India’s eating habits may have changed, but not nutrition levels
In the past two decades, In India’s eating habits have changed but the nutritional level seems to be the same, a recent survey has found. Across the board, people are eating fewer cereals, replacing them with more fat and snacks, beverages and processed foods. Protein consumption has declined in rural areas and remained the same in urban areas.
The average calorific value of food consumed was 2,099 kilocalories (Kcal) per person per day in rural areas and 2,058 Kcal in urban areas in 2011, according to the survey report released last week by the National Sample Survey Organisation (NSSO). This is less than the nutritional value in 1993-94 when a similar survey had found the levels at 2,153 in rural areas and 2,099 in urban areas.
The National Institute of Nutrition, ICMR, recommends 2,320 Kcal a day for a managed 18-29 years, weighing 60kg and in a sedentary job. Kerala, Tamil Nadu, and Gujarat have nutritional levels that are almost 10% lower than the national average for rural areas while UP, Punjab, Haryana, and Rajasthan have levels 10 to 20% higher, according to a National Sample Survey Organisation (NSSO) survey.
Another shocking aspect is the huge difference in the nutritional intake of the poor and the rich. In rural India, a person belonging to the poorest 10% of the population has a daily calorie intake of less than 1,724 Kcal, which includes 45g of protein with protein consumption at about 45g and 24g of fat. At the other end, a person from the richest 10% segment consumes more than 2,531 Kcal every day, almost 47% more than the poor person. A similar chasm can be seen in protein and fat consumption too.
Almost 80% of rural people and 70% of urban people are not getting the government-recommended 2,400 Kcal per day worth of nutrition, a situation that has very harmful health implications, apart from its sheer inhumanity.
At the national level, daily protein consumption dipped from 60.2g for a person in 199394 to 56.5g in 2011-12 in rural areas and from 57.2g to 55.7g in urban areas. Oil and fat consumption increased from 31 to nearly 42g in rural areas and from 42 to 52.5g in urban areas.
The shares of items like fruits and vegetables, dairy products and egg, meat and fish were about 9% in 1993-94 which has marginally changed to about 9.6% in 2011-12.

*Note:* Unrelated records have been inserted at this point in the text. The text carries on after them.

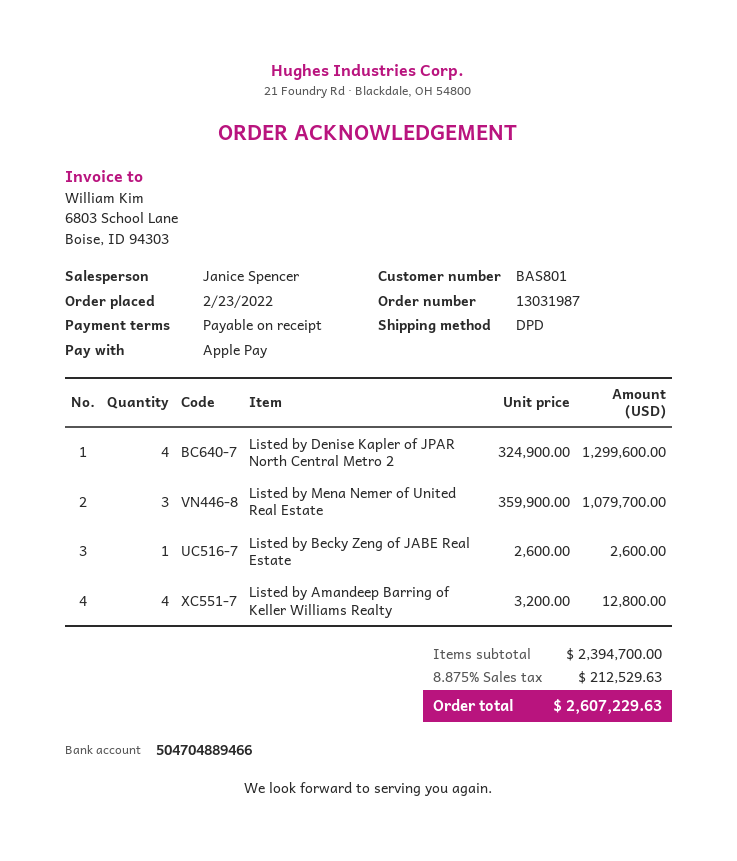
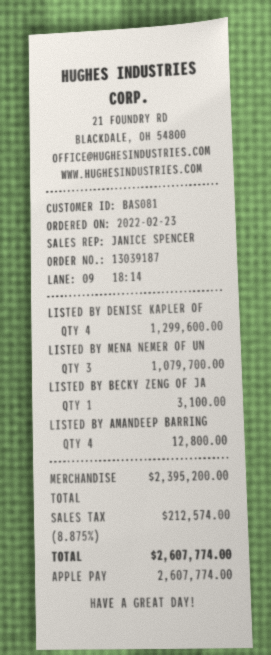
order number: 13031987 -> 13039187
customer number: BAS801 -> BAS081
Listed by Becky Zeng of JABE Real Estate: 1 for 2600.00 -> 1 for 3100.00
subtotal: 2394700.00 -> 2395200.00
tax: 8.875% = 212529.63 -> 8.875% = 212574.00
total: 2607229.63 -> 2607774.00

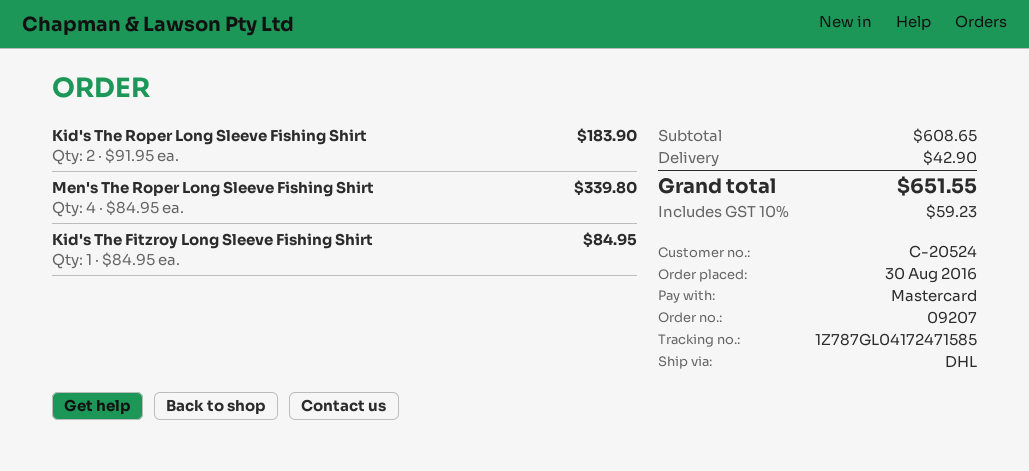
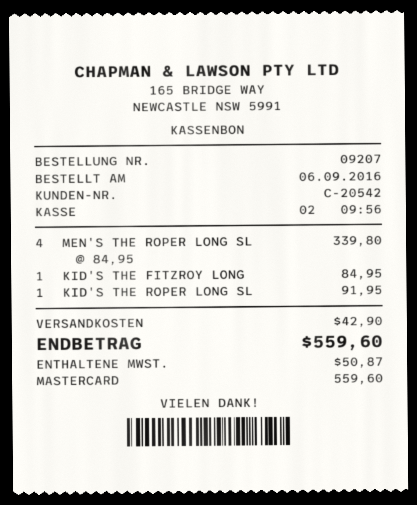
order date: 2016-08-30 -> 2016-09-06
customer number: C-20524 -> C-20542
Kid's The Roper Long Sleeve Fishing Shirt: 2 x 91.95 = 183.90 -> 1 x 91.95 = 91.95
tax: 59.23 -> 50.87
total: 651.55 -> 559.60

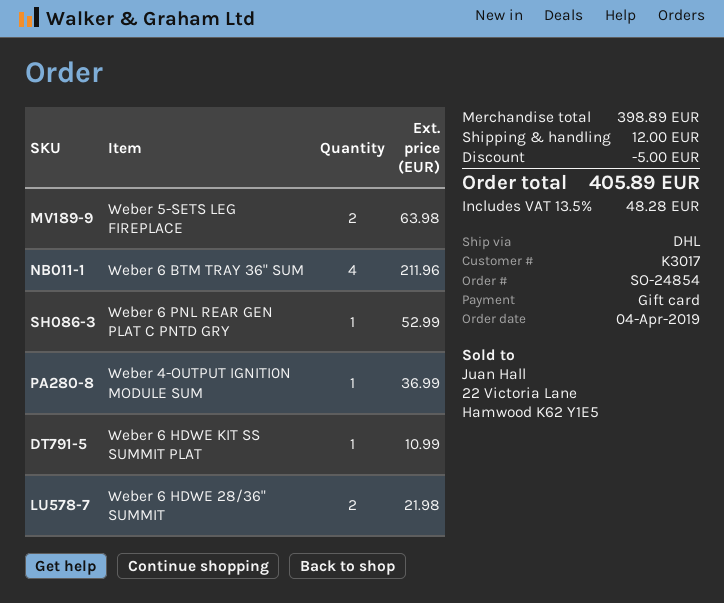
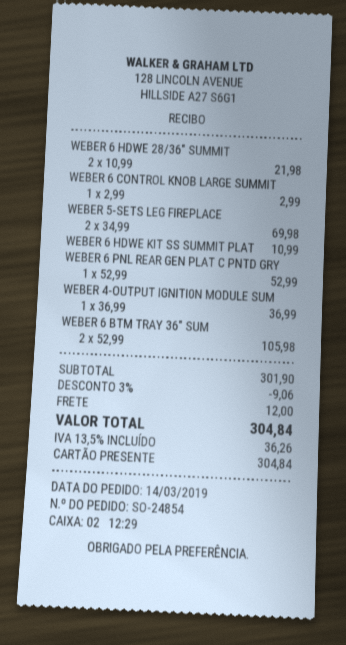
order date: 2019-04-04 -> 2019-03-14
Weber 5-SETS LEG FIREPLACE: 2 for 63.98 -> 2 for 69.98
Weber 6 BTM TRAY 36" SUM: 4 for 211.96 -> 2 for 105.98
WEBER 6 CONTROL KNOB LARGE SUMMIT: none -> 1 for 2.99
subtotal: 398.89 -> 301.90
discount: 5.00 -> 9.06
tax: 13.5% = 48.28 -> 13.5% = 36.26
total: 405.89 -> 304.84

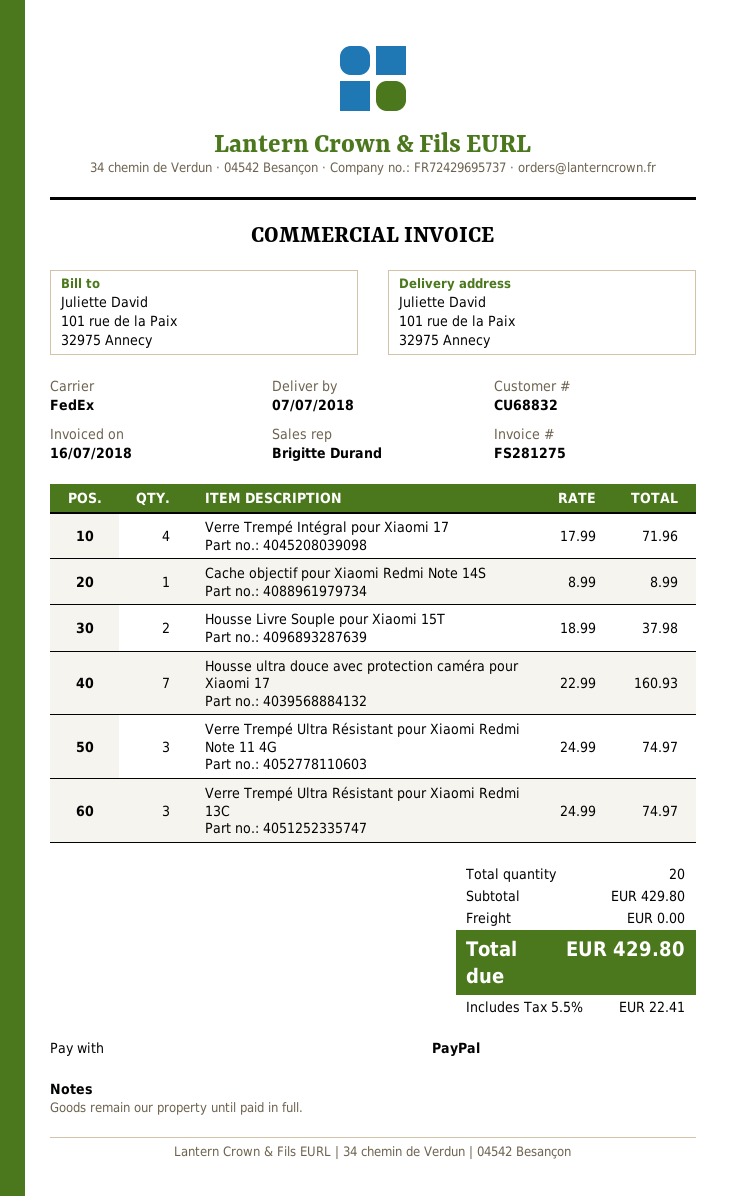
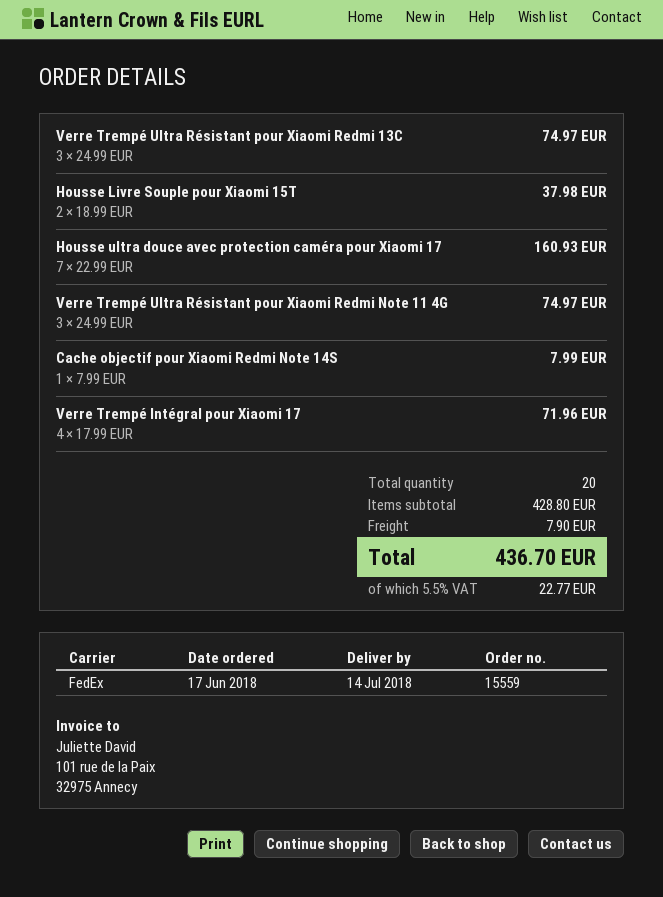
delivery date: 2018-07-07 -> 2018-07-14
Cache objectif pour Xiaomi Redmi Note 14S: 1 x 8.99 = 8.99 -> 1 x 7.99 = 7.99
subtotal: 429.80 -> 428.80
shipping: 0.00 -> 7.90
tax: 5.5% = 22.41 -> 5.5% = 22.77
total: 429.80 -> 436.70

The only food item that has seen a substantial jump in intake is classified as `other’ in the survey and consists of various hot and cold beverages, processed food like chips, biscuits etc. and snacks. In 1993-94 these made up just 2% of a rural person’s nutritional intake but rose to over 7% in 2011-12. In urban areas, this was 5.6% earlier and increased to about 9%.
The report also estimates that the survey would have counted food bought and prepared in a household but eaten by visitors or employees. If this is accounted for, calorific values get reduced by as much as 15-17% in rural areas and 5-6% in urban areas.